[Your task] All lines from the one with "RL2KER005, 2037: none -> 0" through the end of the records below are to be given again exactly, and nothing else.

[Supplied records]
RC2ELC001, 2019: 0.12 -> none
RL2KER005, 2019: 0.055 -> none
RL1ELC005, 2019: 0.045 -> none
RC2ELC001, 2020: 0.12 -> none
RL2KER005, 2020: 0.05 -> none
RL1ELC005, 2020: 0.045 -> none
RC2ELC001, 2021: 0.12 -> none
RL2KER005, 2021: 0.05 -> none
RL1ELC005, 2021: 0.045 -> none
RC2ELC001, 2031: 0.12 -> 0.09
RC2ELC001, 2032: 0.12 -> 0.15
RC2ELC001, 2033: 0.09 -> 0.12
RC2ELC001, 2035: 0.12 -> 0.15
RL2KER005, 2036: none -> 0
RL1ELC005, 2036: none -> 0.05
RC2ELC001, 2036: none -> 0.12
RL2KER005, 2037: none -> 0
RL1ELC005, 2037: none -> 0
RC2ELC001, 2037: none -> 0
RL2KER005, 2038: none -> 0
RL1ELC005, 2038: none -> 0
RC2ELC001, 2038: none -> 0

[Result of this exercise]
RL2KER005, 2037: none -> 0
RL1ELC005, 2037: none -> 0
RC2ELC001, 2037: none -> 0
RL2KER005, 2038: none -> 0
RL1ELC005, 2038: none -> 0
RC2ELC001, 2038: none -> 0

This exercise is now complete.